Ein schwarzer Panther ist ein Leopard mit einer durchgängig schwarzen Fellfärbung.
Ein schwarzer Panther ist ein Leopard mit einer durchgängig schwarzen Fellfärbung.

Ist etwa die Beschuppung oder Behaarung eines Tieres schwarz gefärbt - weist also eine von der Norm abweichende, extrem dunkle Pigmentierung auf -, spricht man in Fachkreisen von Melanismus. Für eine derartige Schwarzfärbung ist eine hohe Ablagerung an Melaninen (schwarzen Pigmenten) verantwortlich.

Was ist unter einem Albino-Gegenteil zu verstehen?

Im Gegenteil zu einem Albino, der keinerlei dunkle Pigmente aufweist, weisen melanistische Tiere eine außergewöhnlich hohe Ablagerung solcher Male auf.

  • Eine Schwarzfärbung bei Tieren kann sowohl genetisch bedingt als auch durch eine Veränderung von Umwelteinflüssen wie beispielsweise verstärkte Sonneneinstrahlung oder eine höhere Luftfeuchtigkeit ausgelöst werden.
  • Rein schwarze, komplett dunkel pigmentierte Tiere nennt man auch Schwärzlinge. Hierzu zählen beispielsweise schwarze Jaguare (Panther) oder Rappen (Pferde).
  • Im Tierreich werden drei Arten von Melanismus unterschieden. Hierbei kommt es auf die Art und Weise der Abweichung von der Normfarbgebung einer Tierart an.
  • Tiere, bei denen lediglich neuartige dunkelfarbige Zeichenelemente auftauchen, zählen zu einer speziellen Form des Melanismus - dem sogenannten Abundismus.
  • Wenn hingegen lediglich schon bestehende, verdunkelte Zeichenelemente größer als üblich ausfallen, zählen sie zum Nigrismus.
  • Das deutlichste Albino-Gegenteil stellen rein schwarze Tiere dar, bei denen eine komplette Verdunkelung stattgefunden hat. Diese werden in Fachkreisen dem Skotasmus zugeordnet.
  • Bei der Gelbgrünen Zornnatter können beispielsweise zwei Formen des Melanismus auftreten. Statt der üblichen blauschwarzen Rückenfärbung mit gelben Malen treten auch völlig schwarz gefärbte Schlangen (Skotasmus) - vorzugsweise in alpinen Gebieten - auf. Durch die Schwarzfärbung können die Tiere beim Sonnenbaden mehr Wärme aufnehmen. Abundistische Nattern sind hingegen nicht gänzlich schwarz pigmentiert, sondern weisen lediglich mehr dunkle Flecken als die üblichen Gelbgrünen Zornnattern auf.
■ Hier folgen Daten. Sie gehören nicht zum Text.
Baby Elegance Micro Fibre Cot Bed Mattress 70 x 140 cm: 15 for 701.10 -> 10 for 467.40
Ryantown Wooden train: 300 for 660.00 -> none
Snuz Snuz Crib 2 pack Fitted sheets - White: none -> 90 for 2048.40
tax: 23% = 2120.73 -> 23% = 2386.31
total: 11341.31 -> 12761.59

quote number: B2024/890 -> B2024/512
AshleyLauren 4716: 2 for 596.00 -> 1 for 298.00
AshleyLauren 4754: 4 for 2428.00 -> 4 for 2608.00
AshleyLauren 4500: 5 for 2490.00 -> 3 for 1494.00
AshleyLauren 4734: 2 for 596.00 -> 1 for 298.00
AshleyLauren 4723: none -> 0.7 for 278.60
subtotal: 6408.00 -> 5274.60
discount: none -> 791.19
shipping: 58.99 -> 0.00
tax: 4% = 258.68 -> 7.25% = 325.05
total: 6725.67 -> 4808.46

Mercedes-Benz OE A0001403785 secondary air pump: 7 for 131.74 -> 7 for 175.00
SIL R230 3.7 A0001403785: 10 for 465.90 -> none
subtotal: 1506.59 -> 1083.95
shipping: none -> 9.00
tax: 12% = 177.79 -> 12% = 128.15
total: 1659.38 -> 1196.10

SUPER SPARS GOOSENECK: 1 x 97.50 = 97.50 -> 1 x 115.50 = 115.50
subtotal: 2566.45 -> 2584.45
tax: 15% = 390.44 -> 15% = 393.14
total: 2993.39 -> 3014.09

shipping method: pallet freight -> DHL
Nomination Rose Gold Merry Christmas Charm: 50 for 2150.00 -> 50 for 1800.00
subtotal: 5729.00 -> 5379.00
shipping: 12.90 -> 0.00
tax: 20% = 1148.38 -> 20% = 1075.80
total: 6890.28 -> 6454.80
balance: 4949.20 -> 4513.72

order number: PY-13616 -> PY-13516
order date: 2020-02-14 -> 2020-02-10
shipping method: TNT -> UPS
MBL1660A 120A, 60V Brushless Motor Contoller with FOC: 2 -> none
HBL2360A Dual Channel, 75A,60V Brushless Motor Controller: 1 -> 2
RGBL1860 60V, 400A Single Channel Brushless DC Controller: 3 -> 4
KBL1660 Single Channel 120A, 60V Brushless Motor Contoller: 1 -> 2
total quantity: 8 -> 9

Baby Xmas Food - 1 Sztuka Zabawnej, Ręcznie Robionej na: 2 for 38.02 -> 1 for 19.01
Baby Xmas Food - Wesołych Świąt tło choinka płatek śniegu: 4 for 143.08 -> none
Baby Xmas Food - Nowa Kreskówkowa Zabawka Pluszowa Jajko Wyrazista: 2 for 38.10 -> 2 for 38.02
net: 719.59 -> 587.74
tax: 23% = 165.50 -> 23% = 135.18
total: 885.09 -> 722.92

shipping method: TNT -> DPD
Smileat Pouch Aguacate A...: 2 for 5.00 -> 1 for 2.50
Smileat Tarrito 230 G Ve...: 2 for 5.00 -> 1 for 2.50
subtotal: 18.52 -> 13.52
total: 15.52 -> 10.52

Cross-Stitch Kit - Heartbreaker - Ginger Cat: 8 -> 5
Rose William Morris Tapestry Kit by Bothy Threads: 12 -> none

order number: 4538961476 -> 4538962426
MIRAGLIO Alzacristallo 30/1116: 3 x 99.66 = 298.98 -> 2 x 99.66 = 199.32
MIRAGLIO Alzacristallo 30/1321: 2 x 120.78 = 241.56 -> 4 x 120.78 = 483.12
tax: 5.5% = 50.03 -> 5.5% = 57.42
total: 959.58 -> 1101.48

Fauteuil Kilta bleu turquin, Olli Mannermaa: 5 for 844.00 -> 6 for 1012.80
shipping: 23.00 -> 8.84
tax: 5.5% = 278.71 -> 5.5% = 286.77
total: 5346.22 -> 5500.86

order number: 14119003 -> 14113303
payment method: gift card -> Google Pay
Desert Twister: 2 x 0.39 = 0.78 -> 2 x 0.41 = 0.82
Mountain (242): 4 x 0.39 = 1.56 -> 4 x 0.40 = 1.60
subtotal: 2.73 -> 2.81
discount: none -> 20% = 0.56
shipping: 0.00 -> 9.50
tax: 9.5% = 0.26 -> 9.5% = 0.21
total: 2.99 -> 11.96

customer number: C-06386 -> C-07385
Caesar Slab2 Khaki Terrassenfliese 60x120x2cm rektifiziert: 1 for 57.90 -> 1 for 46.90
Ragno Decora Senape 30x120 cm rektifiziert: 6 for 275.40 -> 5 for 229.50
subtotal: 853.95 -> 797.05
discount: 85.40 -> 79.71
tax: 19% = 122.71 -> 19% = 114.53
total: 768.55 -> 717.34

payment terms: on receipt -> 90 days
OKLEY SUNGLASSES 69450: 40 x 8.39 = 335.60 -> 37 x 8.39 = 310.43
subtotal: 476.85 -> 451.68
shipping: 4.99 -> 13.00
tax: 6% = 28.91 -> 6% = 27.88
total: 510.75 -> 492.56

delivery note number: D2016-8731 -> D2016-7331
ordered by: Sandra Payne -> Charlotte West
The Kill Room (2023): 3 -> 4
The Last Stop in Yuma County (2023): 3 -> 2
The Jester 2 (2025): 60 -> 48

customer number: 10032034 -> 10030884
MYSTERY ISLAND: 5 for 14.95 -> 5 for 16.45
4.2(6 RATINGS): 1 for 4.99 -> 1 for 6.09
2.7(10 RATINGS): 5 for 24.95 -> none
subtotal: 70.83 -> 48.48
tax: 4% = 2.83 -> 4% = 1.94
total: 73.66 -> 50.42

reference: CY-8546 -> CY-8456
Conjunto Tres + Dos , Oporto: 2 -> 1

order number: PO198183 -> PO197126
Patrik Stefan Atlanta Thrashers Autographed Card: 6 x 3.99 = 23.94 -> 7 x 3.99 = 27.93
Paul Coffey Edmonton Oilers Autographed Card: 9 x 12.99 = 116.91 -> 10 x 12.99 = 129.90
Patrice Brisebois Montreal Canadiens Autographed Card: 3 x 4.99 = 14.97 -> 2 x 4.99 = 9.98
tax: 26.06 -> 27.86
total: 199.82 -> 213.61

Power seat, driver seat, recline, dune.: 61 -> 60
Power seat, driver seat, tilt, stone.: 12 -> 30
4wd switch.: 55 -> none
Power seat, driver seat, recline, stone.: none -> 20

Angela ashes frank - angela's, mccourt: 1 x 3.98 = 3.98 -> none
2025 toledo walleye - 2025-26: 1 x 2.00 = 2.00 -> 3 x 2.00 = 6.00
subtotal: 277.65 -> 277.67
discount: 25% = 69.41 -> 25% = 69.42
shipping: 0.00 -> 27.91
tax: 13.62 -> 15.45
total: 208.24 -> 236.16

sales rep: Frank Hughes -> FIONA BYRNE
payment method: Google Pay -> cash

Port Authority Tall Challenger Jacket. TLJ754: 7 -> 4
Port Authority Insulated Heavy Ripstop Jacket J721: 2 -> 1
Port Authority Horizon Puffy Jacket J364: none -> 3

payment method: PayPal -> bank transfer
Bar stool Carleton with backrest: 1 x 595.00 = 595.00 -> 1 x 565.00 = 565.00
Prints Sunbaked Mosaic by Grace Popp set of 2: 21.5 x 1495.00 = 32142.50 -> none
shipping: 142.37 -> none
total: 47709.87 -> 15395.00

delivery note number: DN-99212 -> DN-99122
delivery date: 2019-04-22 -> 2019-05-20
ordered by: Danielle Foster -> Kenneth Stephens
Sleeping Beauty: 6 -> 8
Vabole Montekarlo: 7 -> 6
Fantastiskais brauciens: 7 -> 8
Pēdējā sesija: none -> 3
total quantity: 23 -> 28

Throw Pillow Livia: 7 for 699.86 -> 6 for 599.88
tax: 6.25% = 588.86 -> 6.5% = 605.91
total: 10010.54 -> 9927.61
Melanismus entsteht infolge einer rezessiven Genmutation

Die Farbgebung von einem Albino-Gegenteil entsteht infolge einer Genmutation.

  • Für die Schwarzfärbung eines Tieres ist ein dominant-rezessives Gen, das von beiden Elternteilen an den Nachwuchs vererbt wird, verantwortlich. Dies sorgt dafür, dass der Farbschlag des Nachwuchses von der Norm abweicht. Bei einer rezessiven Genmutation werden mehr dunkle Pigmente als bei der jeweiligen Tierart üblich gebildet.
  • Der Fachterminus hierfür lautet also Melanismus. Eine derartige dunkle Pigmentierung kann es bei allen Tierarten geben, die nicht bereits von Natur aus schwarz sind. Beim Menschen gibt es hingegen keinerlei derartige Genmutation: Schwarz ist eine übliche Hautfärbung der Menschheit. Europäer, denen eine weiße Hautfarbe eigen ist, weisen eine Art des Albinismus auf, der für die atypische Weißfärbung der Haut verantwortlich ist.